- Occupation: Historic preservationist, cook, filmmaker

= Gabrielle E.W. Carter =

American cultural preservationist

Gabrielle E. W. Carter is a cultural preservationist, artist, co-founder of Tall Grass Food Box, and creator of Revival Taste Collective. She is one of the main characters on the Netflix documentary series High on the Hog: How African American Cuisine Transformed America that debuted on May 26, 2021. She was also the subject of a short film documentary The Seeds We Keep by the Oxford American.

== Early life ==
Carter was born around 1990. She attended the Academy of Art University in San Francisco. Before she got into the food business, Carter had a career in fashion and marketing in New York City. She started helping her friends' food businesses and various food charities and even became a line cook while doing research with chef JJ Johnson on Oryza glaberrima.

== Tall Grass Food ==
In 2018, Carter moved to Apex, North Carolina to live with her great-grandfather on their family farm so that she could record family's stories.
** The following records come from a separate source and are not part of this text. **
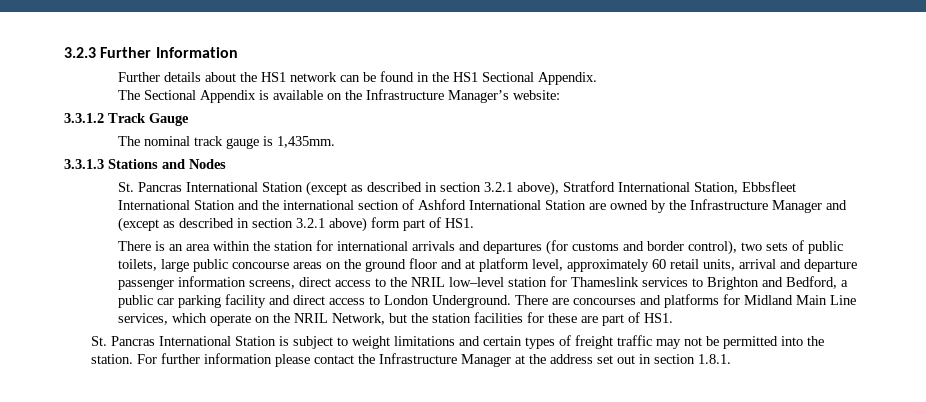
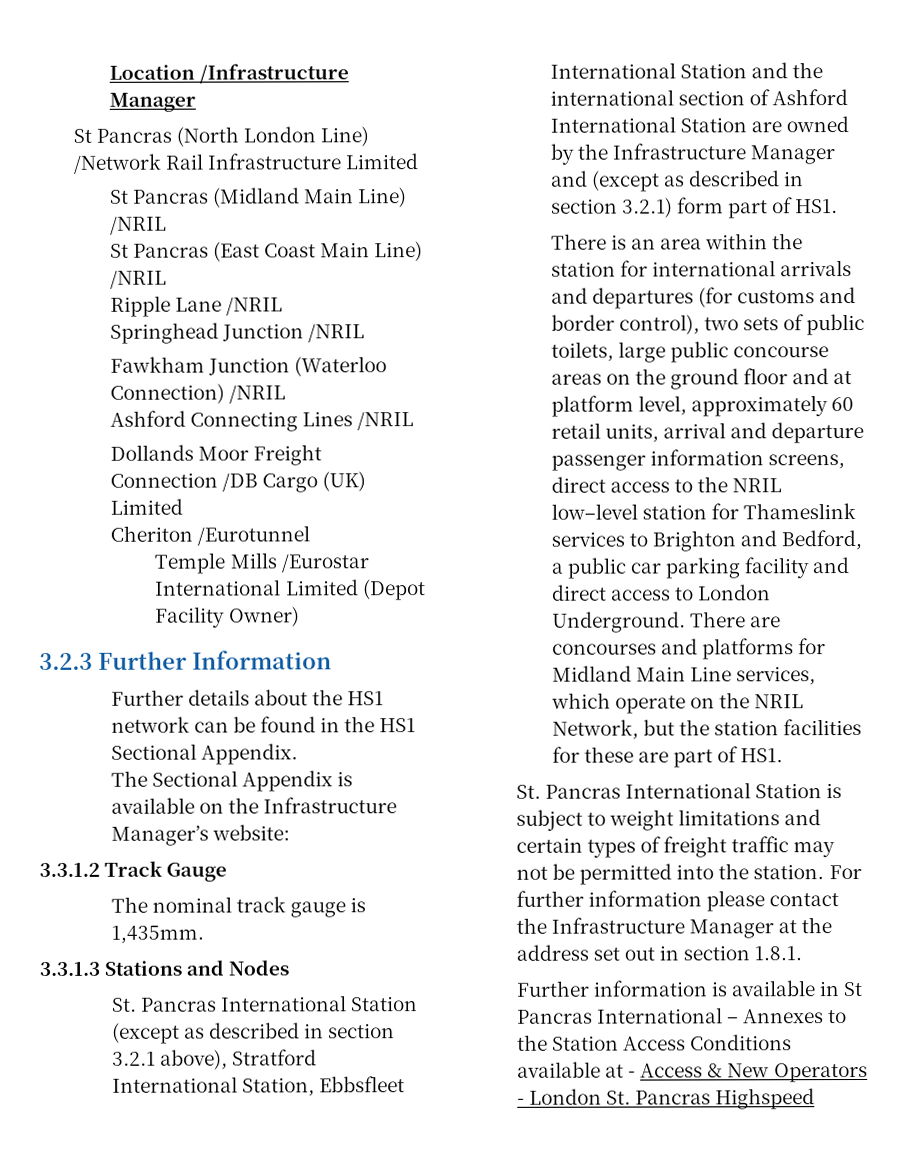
+ Location /Infrastructure Manager
+ St Pancras (North London Line) /Network Rail Infrastructure Limited
+ St Pancras (Midland Main Line) /NRIL
+ St Pancras (East Coast Main Line) /NRIL
+ Ripple Lane /NRIL
+ Springhead Junction /NRIL
+ Fawkham Junction (Waterloo Connection) /NRIL
+ Ashford Connecting Lines /NRIL
+ Dollands Moor Freight Connection /DB Cargo (UK) Limited
+ Cheriton /Eurotunnel
+ Temple Mills /Eurostar International Limited (Depot Facility Owner)
- St. Pancras International Station (except as described in section 3.2.1 above), Stratford International Station, Ebbsfleet International Station and the international section of Ashford International Station are owned by the Infrastructure Manager and (except as described in section 3.2.1 above) form part of HS1.
+ St. Pancras International Station (except as described in section 3.2.1 above), Stratford International Station, Ebbsfleet International Station and the international section of Ashford International Station are owned by the Infrastructure Manager and (except as described in section 3.2.1) form part of HS1.
+ Further information is available in St Pancras International – Annexes to the Station Access Conditions available at - Access & New Operators - London St. Pancras Highspeed

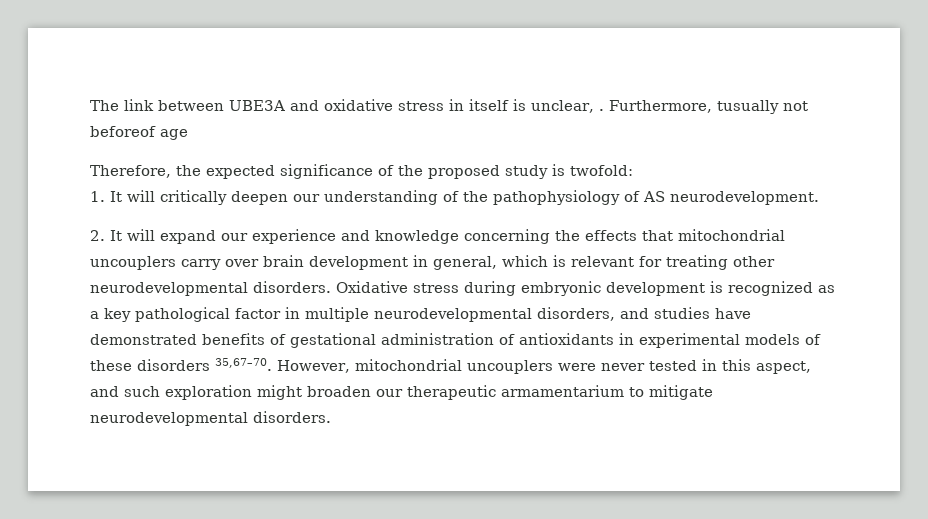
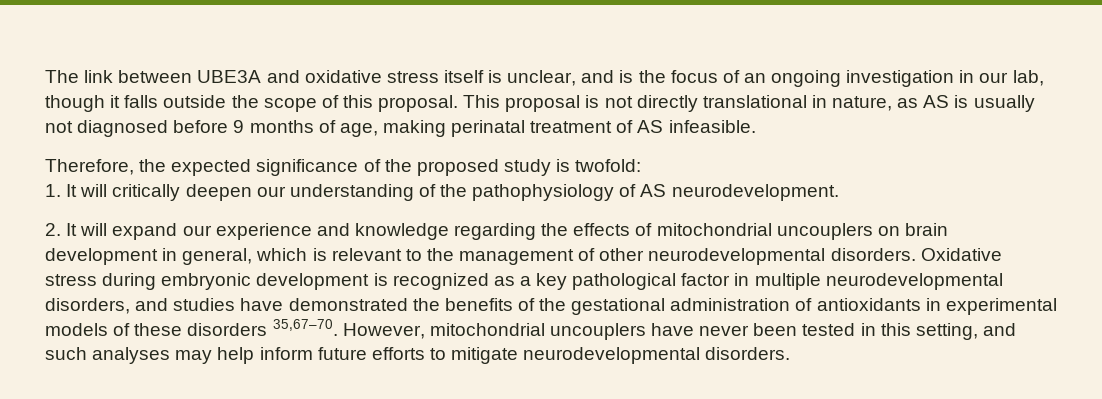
- The link between UBE3A and oxidative stress in itself is unclear, . Furthermore, tusually not beforeof age
+ The link between UBE3A and oxidative stress itself is unclear, and is the focus of an ongoing investigation in our lab, though it falls outside the scope of this proposal. This proposal is not directly translational in nature, as AS is usually not diagnosed before 9 months of age, making perinatal treatment of AS infeasible.
- 2. It will expand our experience and knowledge concerning the effects that mitochondrial uncouplers carry over brain development in general, which is relevant for treating other neurodevelopmental disorders.
+ 2. It will expand our experience and knowledge regarding the effects of mitochondrial uncouplers on brain development in general, which is relevant to the management of other neurodevelopmental disorders.
- Oxidative stress during embryonic development is recognized as a key pathological factor in multiple neurodevelopmental disorders, and studies have demonstrated benefits of gestational administration of antioxidants in experimental models of these disorders 35,67–70.
+ Oxidative stress during embryonic development is recognized as a key pathological factor in multiple neurodevelopmental disorders, and studies have demonstrated the benefits of the gestational administration of antioxidants in experimental models of these disorders 35,67–70.
- However, mitochondrial uncouplers were never tested in this aspect, and such exploration might broaden our therapeutic armamentarium to mitigate neurodevelopmental disorders.
+ However, mitochondrial uncouplers have never been tested in this setting, and such analyses may help inform future efforts to mitigate neurodevelopmental disorders.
At the beginning of the COVID-19 pandemic in 2020, Carter alongside her partner Derrick Beasley, and friend Gerald Harris founded the Tall Grass Food Box to support Black farmers. Tall Grass Food Box is based on a community-supported agriculture model (CSA). She created a supper series called the Revival Taste Collective, where she hosts guest on her family farm and features foods from local Black farmers and stories about their agricultural traditions.

Carter was featured as one of the 12 Under 35: Breakout Talent to Watch by the Specialty Food Association in 2020. In 2021, Carter's work and her family's own farming history is highlighted on Netflix's television series High on the Hog.